Ali Rıza

On iki imamın sekizincisi, Peygamber efendimizin soyundan olup, ilim, takva, ahlak, şecaat ve asalet bakımından zamanındaki insanların en üstünlerindendir. Künyesi Ebü’l – Hasen Essani, lakabı Rıza, Sabir, Razi’dir. İmam-ı Musa Kazım’ın oğludur.

770 (H. 153) senesinde Medine-i münevverede doğdu.

818 (H. 203) senesinde Tus yani Meşhed’de vefat etti.

Abbasi halifesi Me’mun onu çok sever-sayardı. Kızkardeşi Ümmü Habibe’yi ona, kızı Ümm-ül-Fazl’ı da Ali Rıza’nın oğlu Muhammed Cevad’a vererek ona akraba oldu. Kendisi Merv şehrindeyken, İmam-ı Ali Rıza’yı halef seçerek herkese biat ettirdi ve paralara ismini yazdırdı. Bağdat’taki Abbasioğullarına; “Ben, İmam-ı Ali Rıza’dan daha faziletli bir zat görmediğimden, kendisini halef tayin ettim yani yerime geçmek üzere namzed tayin ettim.” diye yazdı. Fakat İmam-ı Ali Rıza hazretleri ondan daha önce vefat etti. İlim ve takvada yüksek bir zat olan İmam-ı Ali Rıza’nın sohbetlerinde pekçok alim ve evliya yetişti.
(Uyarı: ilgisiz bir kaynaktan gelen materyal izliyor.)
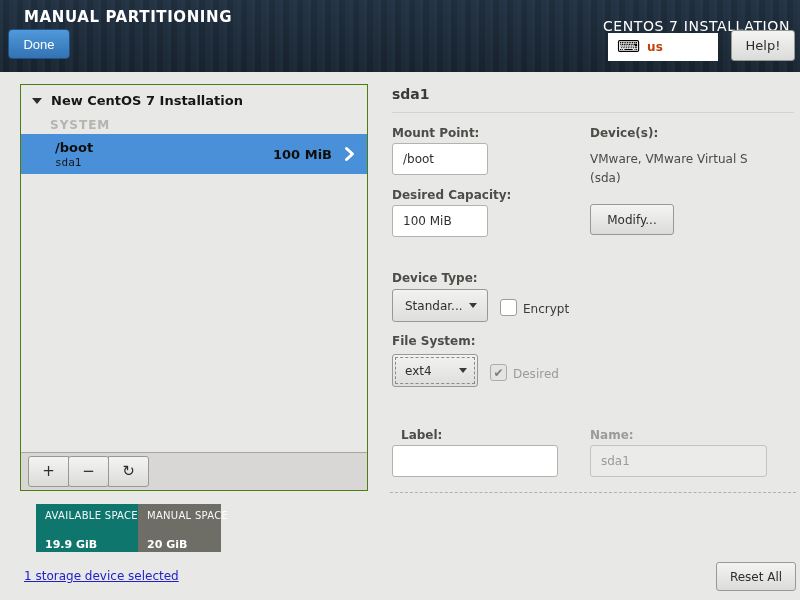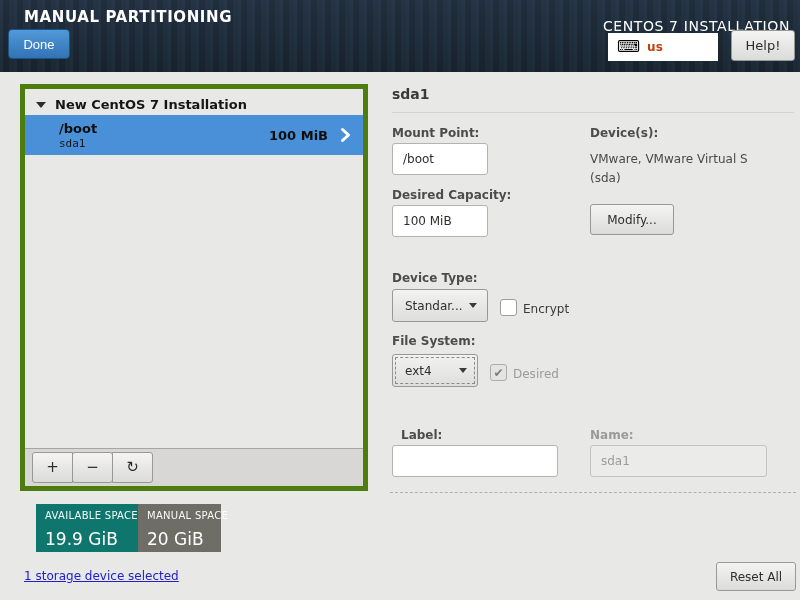--- a/index.html
+++ b/index.html
@@ -23,21 +23,21 @@
   .kbd-label { font-size:12px; font-weight:bold; color:#c2410c; }
 
   
   .gbtn { background:linear-gradient(#f4f4f3,#dbdbd9); border:1px solid #98989五; border:1px solid #989895;
     border-radius:3px; color:#2e2e2c; cursor:pointer; font-family:inherit; }
 
   .help-btn { position:absolute; left:731px; top:30px; width:64px; height:31px; font-size:13px; }
 
   
   .partition-panel { position:absolute; left:20px; top:84px; width:348px; height:407px;
-    border:5px solid #4d7c0f; background:#e8e8e6; }
+    border:1px solid #4d7c0f; background:#e8e8e6; }
   .tree-header { height:26px; display:flex; align-items:center; gap:9px; padding:4px 8px 0 11px; cursor:pointer; }
   .expander { width:0; height:0; border-left:5px solid transparent; border-right:5px solid transparent;
     border-top:6px solid #2c2c2a; margin-top:2px; }
   .tree-title { font-size:13px; font-weight:bold; color:#161614; }
   .group-header { height:23px; padding:7px 0 0 29px; font-size:12px; font-weight:bold;
     color:#b4b4b0; letter-spacing:1px; }
   .partition-row { height:40px; background:#4a90d9; display:flex; align-items:center;
     padding:0 12px 0 34px; cursor:pointer; }
   .row-text { display:flex; flex-direction:column; justify-content:center; }
   .row-mount { font-size:13px; font-weight:bold; color:#0e0e0c; line-height:17px; }
@@ -49,21 +49,21 @@
   .tb-btn { width:41px; height:31px; font-size:15px; line-height:1; }
   .tb-btn + .tb-btn { margin-left:-1px; }
   .tb-btn:first-child { border-radius:3px 0 0 3px; }
   .tb-btn:last-child { border-radius:0 3px 3px 0; }
 
   
   .badge { position:absolute; top:504px; height:48px; color:#fff; padding:6px 9px 0 9px; }
   .badge-available { left:36px; width:104px; background:#0f766e; }
   .badge-total { left:138px; width:83px; background:#6e6e67; }
   .badge-label { font-size:10px; letter-spacing:0.3px; color:rgba(255,255,255,0.96); white-space:nowrap; }
-  .badge-value { font-size:17px; font-weight:normal; margin-top:8px; }
+  .badge-value { font-size:11px; font-weight:bold; margin-top:17px; }
 
   
   .storage-link { position:absolute; left:24px; top:569px; font-size:12px; color:#2121cc;
     text-decoration:underline; cursor:pointer; }
   .reset-btn { position:absolute; left:716px; top:562px; width:80px; height:29px; font-size:12px; }
 
   
   .details { position:absolute; left:392px; top:84px; width:404px; height:410px; }
   .details-title { position:absolute; left:0; top:2px; font-size:14px; font-weight:bold; color:#3a3a38; }
   .details-sep { position:absolute; left:0; top:28px; width:402px; border-top:1px solid #d4d4d2; }
@@ -103,20 +103,21 @@
       <span class="kbd-label">us</span>
     </div>
     <button class="gbtn help-btn">Help!</button>
   </div>
 
   <div class="partition-panel">
     <div class="tree-header">
       <span class="expander"></span>
       <span class="tree-title">New CentOS 7 Installation</span>
     </div>
+    <div class="group-header">SYSTEM</div>
     <div class="partition-row">
       <span class="row-text">
         <span class="row-mount">/boot</span>
         <span class="row-device">sda1</span>
       </span>
       <span class="row-size">100 MiB</span>
       <span class="row-chevron">
         <svg width="11" height="16" viewBox="0 0 11 16">
             <polyline points="2.5,2.5 8.5,8 2.5,13.5" fill="none" stroke="#ffffff" stroke-width="3" stroke-linecap="round" stroke-linejoin="round"></polyline>
           </svg>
Bayezid-i Bistami ve Ma’ruf-i Kerhi gibi zatlar İmam-ı Ali Rıza’nın sohbetlerinde kemale geldiler. Çok kerametleri görüldü. Üstün halleri menakıb kitablarında yazıldı. 818 (H. 203) senesinin Ramazan-ı şerif ayının yirmi üçüncü Cuma günü Tus’da vefat etti. Cenaze namazını halife Me’mun kıldırdı. Harun Reşid’in kabri yanına defn edildi. Kabr-i şerifi ziyaret edilmektedir.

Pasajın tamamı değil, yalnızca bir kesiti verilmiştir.